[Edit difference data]
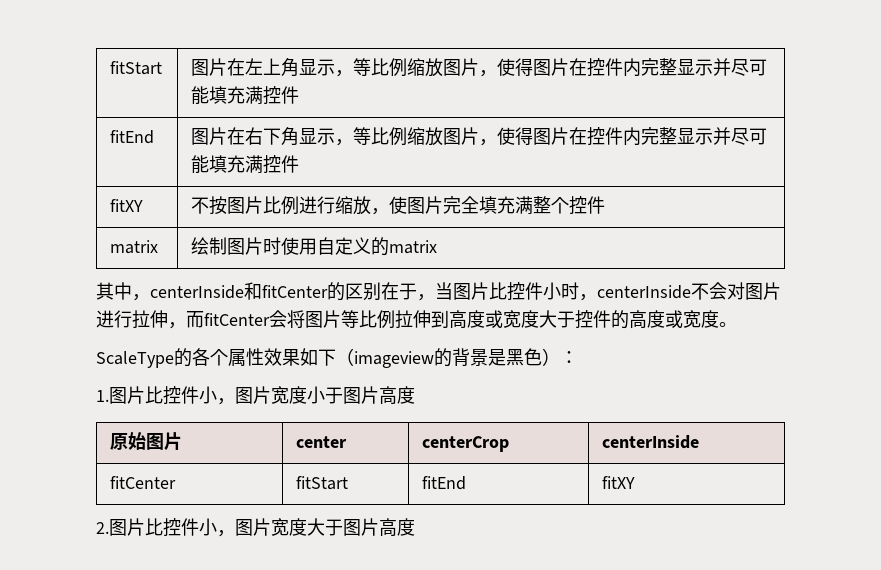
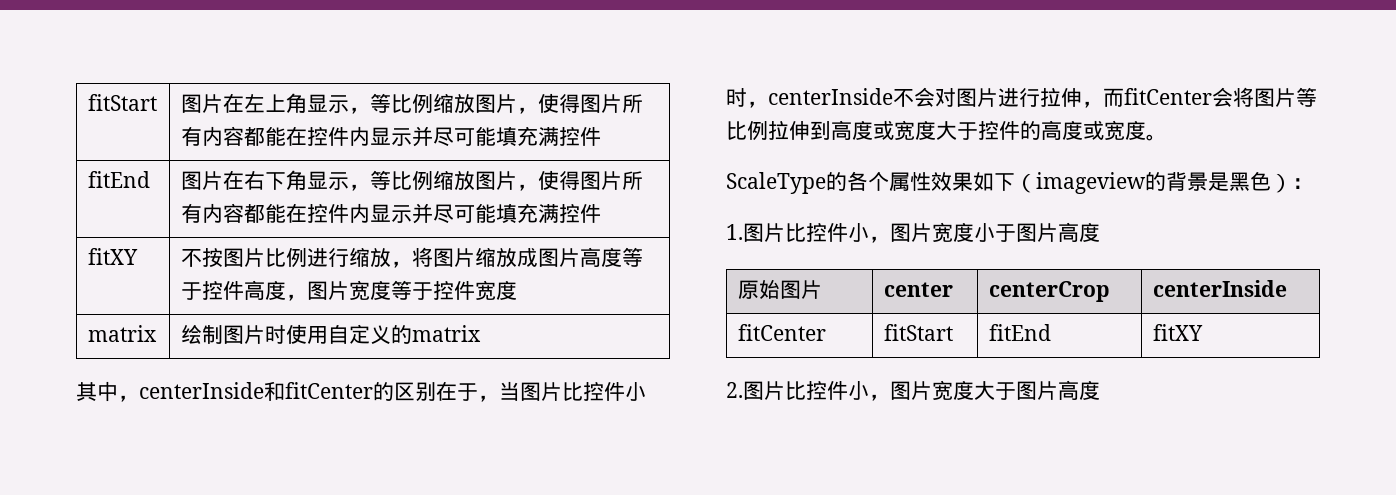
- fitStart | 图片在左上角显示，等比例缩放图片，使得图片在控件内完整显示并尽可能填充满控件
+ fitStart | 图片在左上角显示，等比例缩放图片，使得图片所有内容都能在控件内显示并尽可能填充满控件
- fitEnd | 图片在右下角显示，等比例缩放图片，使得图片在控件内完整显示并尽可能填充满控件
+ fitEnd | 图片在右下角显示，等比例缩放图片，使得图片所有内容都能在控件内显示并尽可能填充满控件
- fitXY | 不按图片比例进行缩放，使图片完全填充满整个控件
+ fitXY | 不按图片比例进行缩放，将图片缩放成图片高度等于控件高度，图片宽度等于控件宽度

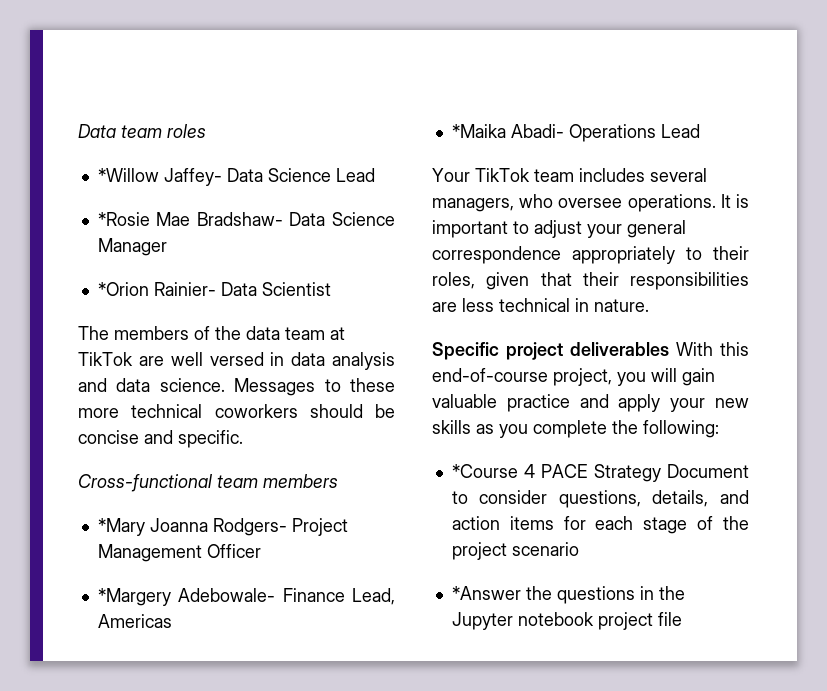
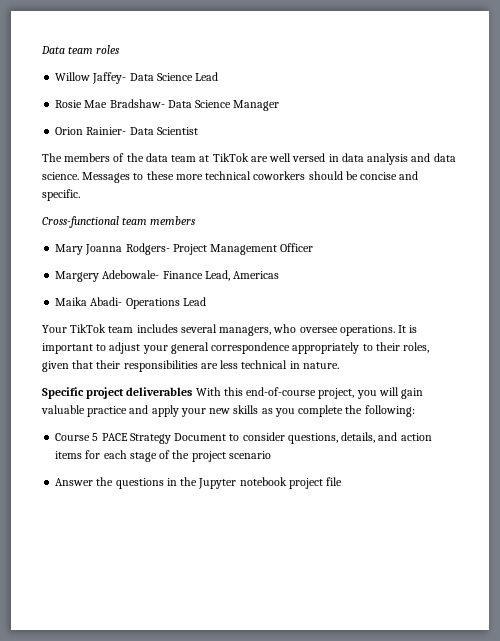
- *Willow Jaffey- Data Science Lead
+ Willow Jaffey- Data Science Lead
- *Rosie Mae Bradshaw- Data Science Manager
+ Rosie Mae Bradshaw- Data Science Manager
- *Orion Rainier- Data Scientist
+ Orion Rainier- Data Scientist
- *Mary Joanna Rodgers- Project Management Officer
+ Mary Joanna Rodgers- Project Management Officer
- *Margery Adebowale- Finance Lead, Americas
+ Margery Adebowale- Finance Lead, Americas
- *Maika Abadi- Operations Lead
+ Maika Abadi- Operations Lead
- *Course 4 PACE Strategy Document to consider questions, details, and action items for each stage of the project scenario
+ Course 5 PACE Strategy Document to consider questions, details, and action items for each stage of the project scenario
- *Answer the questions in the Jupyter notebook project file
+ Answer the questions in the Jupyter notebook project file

--

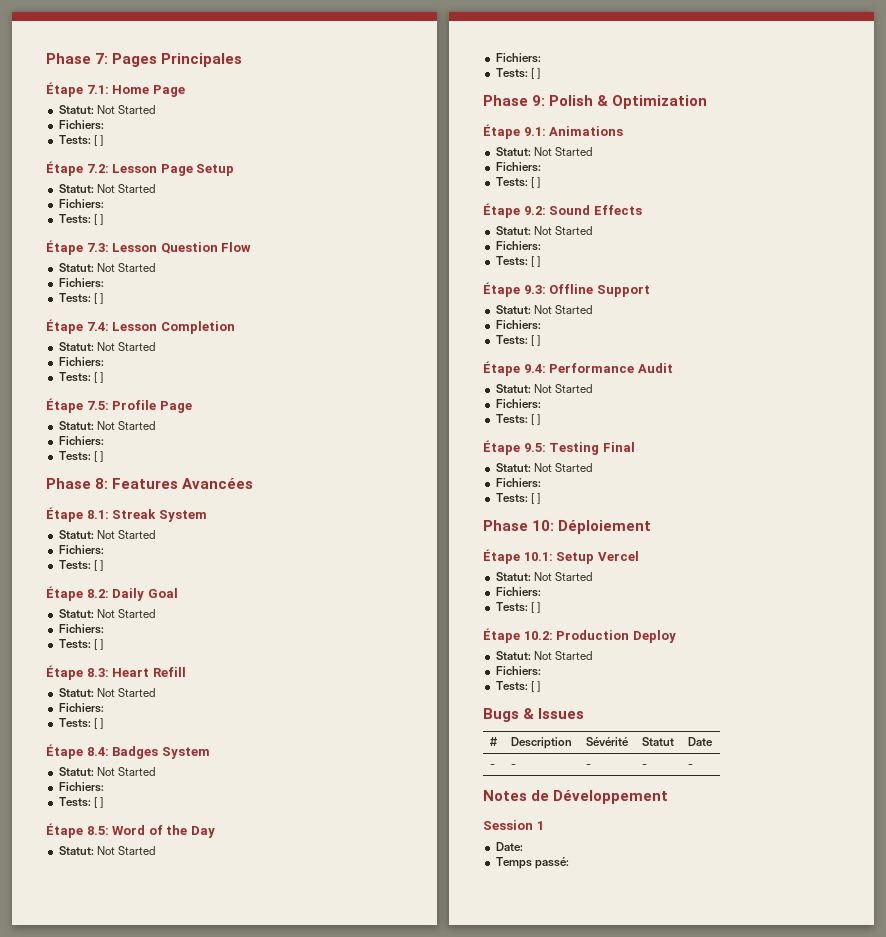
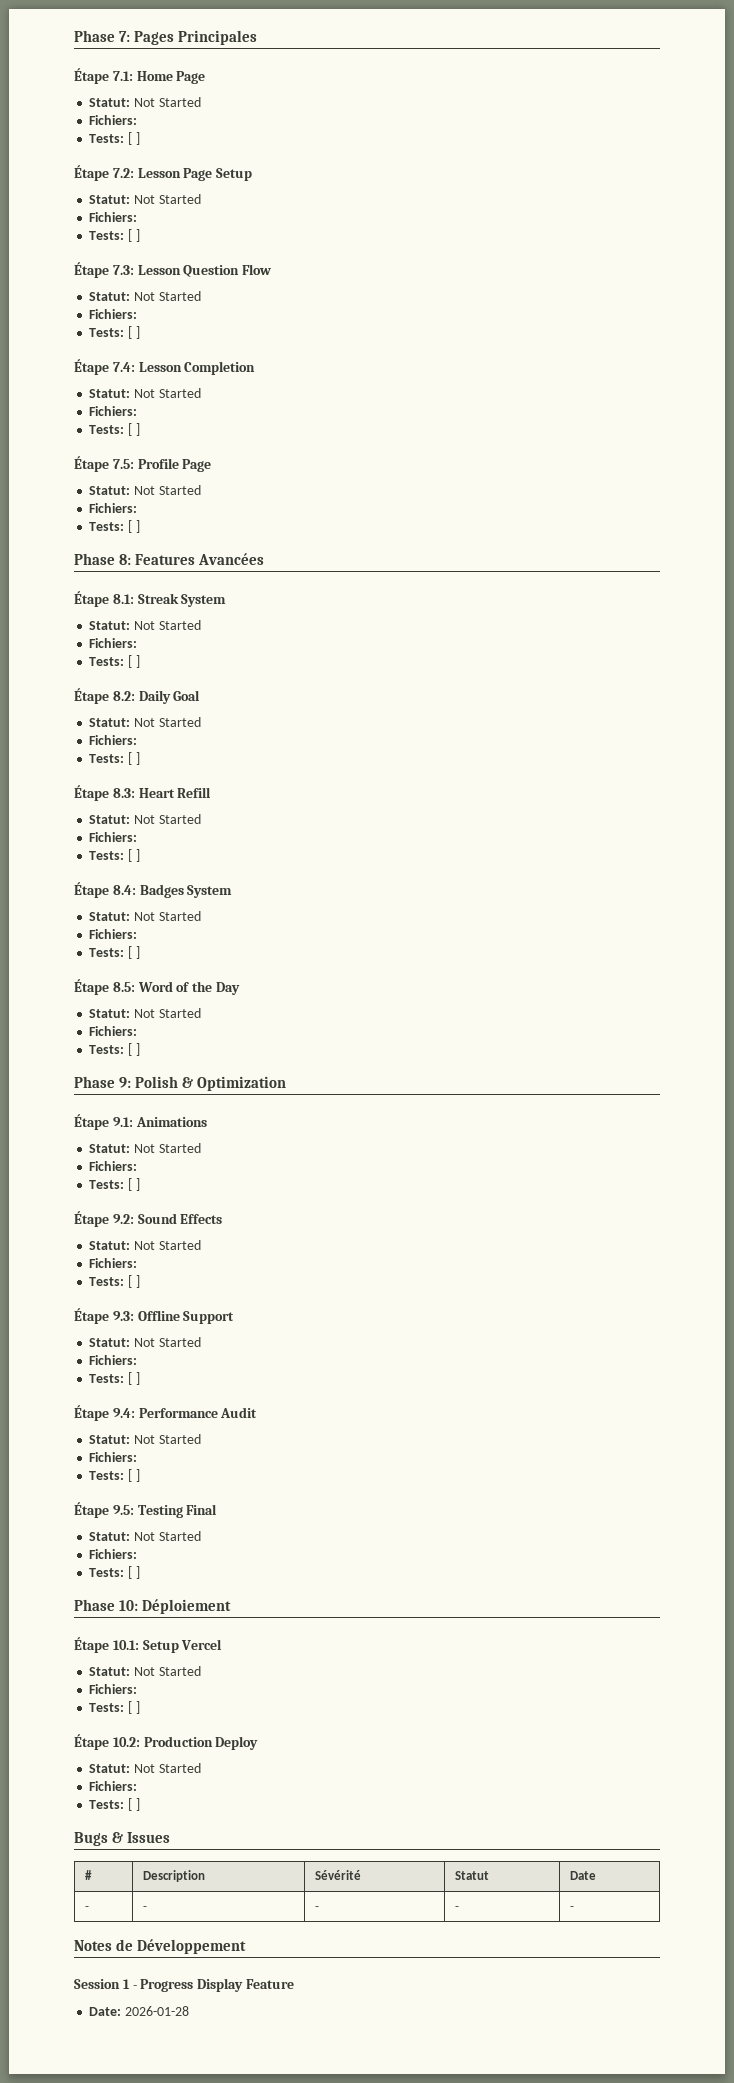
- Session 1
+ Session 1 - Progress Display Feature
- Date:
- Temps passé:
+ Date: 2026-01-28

...

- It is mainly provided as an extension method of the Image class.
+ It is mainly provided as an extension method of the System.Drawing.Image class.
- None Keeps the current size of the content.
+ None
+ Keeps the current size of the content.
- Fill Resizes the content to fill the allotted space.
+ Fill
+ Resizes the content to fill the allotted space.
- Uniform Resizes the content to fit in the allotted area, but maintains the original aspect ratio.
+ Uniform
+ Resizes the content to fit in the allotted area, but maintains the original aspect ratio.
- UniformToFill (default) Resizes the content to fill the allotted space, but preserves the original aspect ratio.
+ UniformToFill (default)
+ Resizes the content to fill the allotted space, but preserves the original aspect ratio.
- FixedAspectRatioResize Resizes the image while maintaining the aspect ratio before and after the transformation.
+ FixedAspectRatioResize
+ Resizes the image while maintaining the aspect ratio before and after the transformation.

## ASSIGNED TASK
For this task, write out exactly the lines of the entries above, starting at the line with "- *Maika Abadi- Operations Lead" and ending at the line with "- *Answer the", both included, and no others.

## YOUR RESPONSE
- *Maika Abadi- Operations Lead
+ Maika Abadi- Operations Lead
- *Course 4 PACE Strategy Document to consider questions, details, and action items for each stage of the project scenario
+ Course 5 PACE Strategy Document to consider questions, details, and action items for each stage of the project scenario
- *Answer the questions in the Jupyter notebook project file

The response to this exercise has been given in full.